WHAT YOU SHOULD DO:
The line containing "total quantity: 22 -> 20" marks where copying starts, so set down that line and each one after it exactly, through the end of the records.

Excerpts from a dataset
>>>>

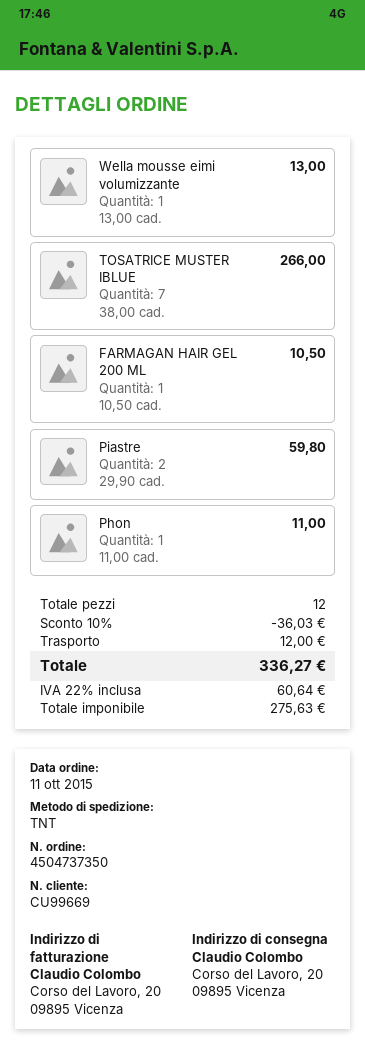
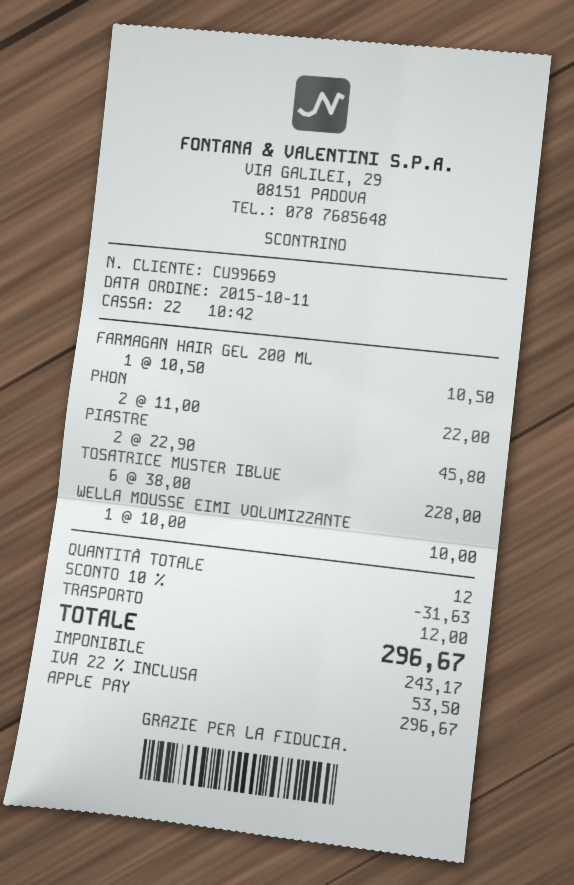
Wella mousse eimi volumizzante: 1 x 13.00 = 13.00 -> 1 x 10.00 = 10.00
TOSATRICE MUSTER IBLUE: 7 x 38.00 = 266.00 -> 6 x 38.00 = 228.00
Piastre: 2 x 29.90 = 59.80 -> 2 x 22.90 = 45.80
Phon: 1 x 11.00 = 11.00 -> 2 x 11.00 = 22.00
discount: 10% = 36.03 -> 10% = 31.63
net: 275.63 -> 243.17
tax: 22% = 60.64 -> 22% = 53.50
total: 336.27 -> 296.67

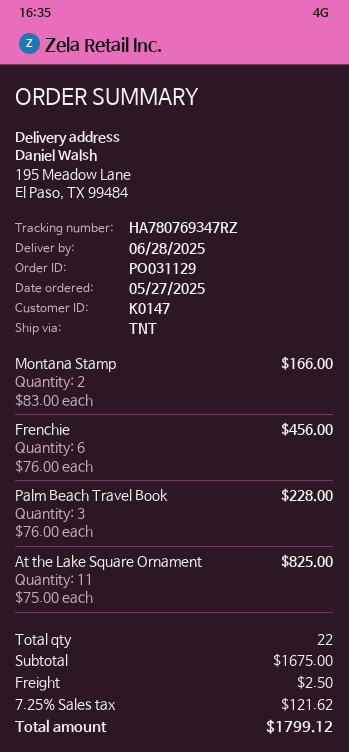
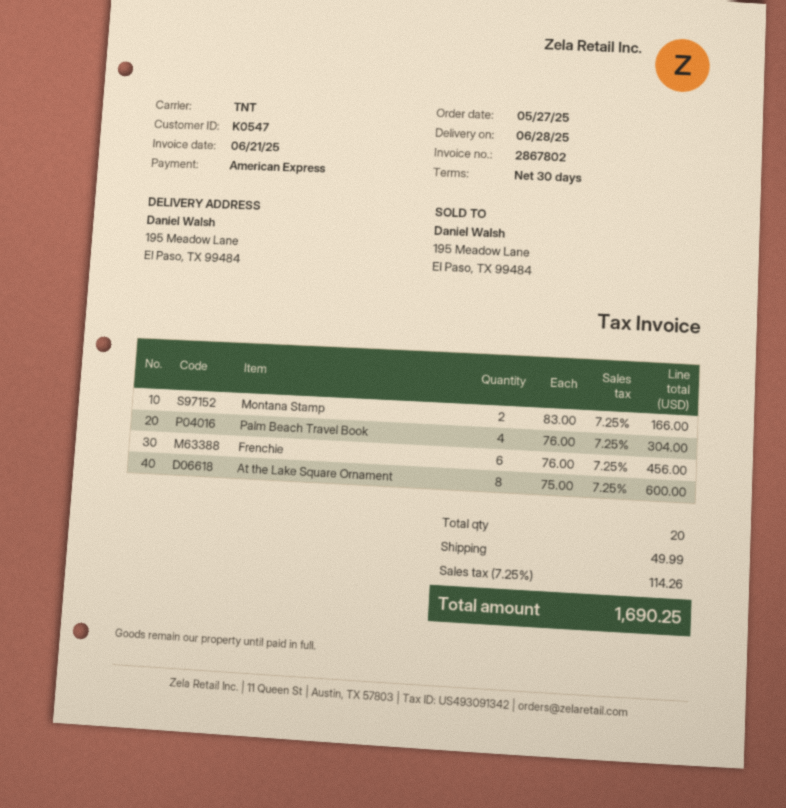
customer number: K0147 -> K0547
Palm Beach Travel Book: 3 x 76.00 = 228.00 -> 4 x 76.00 = 304.00
At the Lake Square Ornament: 11 x 75.00 = 825.00 -> 8 x 75.00 = 600.00
total quantity: 22 -> 20
shipping: 2.50 -> 49.99
tax: 7.25% = 121.62 -> 7.25% = 114.26
total: 1799.12 -> 1690.25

<<<<

PROBLEM SOLUTION:
total quantity: 22 -> 20
shipping: 2.50 -> 49.99
tax: 7.25% = 121.62 -> 7.25% = 114.26
total: 1799.12 -> 1690.25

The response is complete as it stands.